Source data:
########################################

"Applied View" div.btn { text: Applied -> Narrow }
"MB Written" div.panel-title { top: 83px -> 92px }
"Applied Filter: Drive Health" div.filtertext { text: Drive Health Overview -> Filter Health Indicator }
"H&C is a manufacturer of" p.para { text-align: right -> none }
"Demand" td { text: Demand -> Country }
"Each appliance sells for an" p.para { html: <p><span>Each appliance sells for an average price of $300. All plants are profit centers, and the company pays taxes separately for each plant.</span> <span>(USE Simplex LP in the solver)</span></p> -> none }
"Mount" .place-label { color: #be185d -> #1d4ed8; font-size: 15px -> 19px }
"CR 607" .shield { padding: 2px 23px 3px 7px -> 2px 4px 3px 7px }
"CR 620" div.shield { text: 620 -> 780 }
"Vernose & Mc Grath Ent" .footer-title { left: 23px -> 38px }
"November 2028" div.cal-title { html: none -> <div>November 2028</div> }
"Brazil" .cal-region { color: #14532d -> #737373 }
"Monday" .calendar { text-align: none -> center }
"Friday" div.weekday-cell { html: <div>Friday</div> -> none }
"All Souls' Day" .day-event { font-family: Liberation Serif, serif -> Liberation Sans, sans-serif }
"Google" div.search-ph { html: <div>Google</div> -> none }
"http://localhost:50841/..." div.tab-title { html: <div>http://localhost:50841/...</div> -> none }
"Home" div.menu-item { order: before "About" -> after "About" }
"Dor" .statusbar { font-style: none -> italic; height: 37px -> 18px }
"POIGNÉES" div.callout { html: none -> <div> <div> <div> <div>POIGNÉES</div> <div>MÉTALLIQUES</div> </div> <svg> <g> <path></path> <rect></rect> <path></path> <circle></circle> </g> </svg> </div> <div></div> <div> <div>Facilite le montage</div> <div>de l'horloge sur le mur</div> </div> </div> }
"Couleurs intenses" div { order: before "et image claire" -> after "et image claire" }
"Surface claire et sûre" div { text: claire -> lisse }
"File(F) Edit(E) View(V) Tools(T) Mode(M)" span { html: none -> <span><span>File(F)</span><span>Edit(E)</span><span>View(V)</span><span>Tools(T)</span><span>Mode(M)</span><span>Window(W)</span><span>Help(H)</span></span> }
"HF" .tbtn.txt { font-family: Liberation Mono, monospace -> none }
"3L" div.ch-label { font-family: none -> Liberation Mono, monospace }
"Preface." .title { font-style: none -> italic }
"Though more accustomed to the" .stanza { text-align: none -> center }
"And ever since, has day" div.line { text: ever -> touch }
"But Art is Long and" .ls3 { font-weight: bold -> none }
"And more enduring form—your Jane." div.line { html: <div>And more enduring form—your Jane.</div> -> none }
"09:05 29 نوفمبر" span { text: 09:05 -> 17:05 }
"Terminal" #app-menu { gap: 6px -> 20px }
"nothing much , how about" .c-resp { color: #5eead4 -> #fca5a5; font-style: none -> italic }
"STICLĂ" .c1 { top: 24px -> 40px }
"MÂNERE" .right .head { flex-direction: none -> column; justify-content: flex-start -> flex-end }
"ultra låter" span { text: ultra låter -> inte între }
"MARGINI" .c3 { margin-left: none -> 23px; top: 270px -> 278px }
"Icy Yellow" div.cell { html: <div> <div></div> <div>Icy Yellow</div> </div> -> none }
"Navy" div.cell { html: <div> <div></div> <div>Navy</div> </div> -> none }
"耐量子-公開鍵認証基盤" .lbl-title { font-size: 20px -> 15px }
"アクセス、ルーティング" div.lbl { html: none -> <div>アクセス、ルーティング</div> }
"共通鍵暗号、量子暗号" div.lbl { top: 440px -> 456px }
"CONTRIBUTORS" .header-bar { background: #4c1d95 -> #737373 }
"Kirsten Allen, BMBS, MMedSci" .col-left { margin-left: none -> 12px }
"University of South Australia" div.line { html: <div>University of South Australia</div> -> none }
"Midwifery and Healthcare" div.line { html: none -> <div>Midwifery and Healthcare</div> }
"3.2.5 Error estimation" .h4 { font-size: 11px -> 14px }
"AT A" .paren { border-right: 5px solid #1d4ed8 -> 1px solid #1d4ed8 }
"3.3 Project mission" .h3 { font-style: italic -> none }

########################################

**Assignment**: Looking at the entries above, state the number of lines that contain "margin" and add nothing more.

**Solution for this exercise**: 2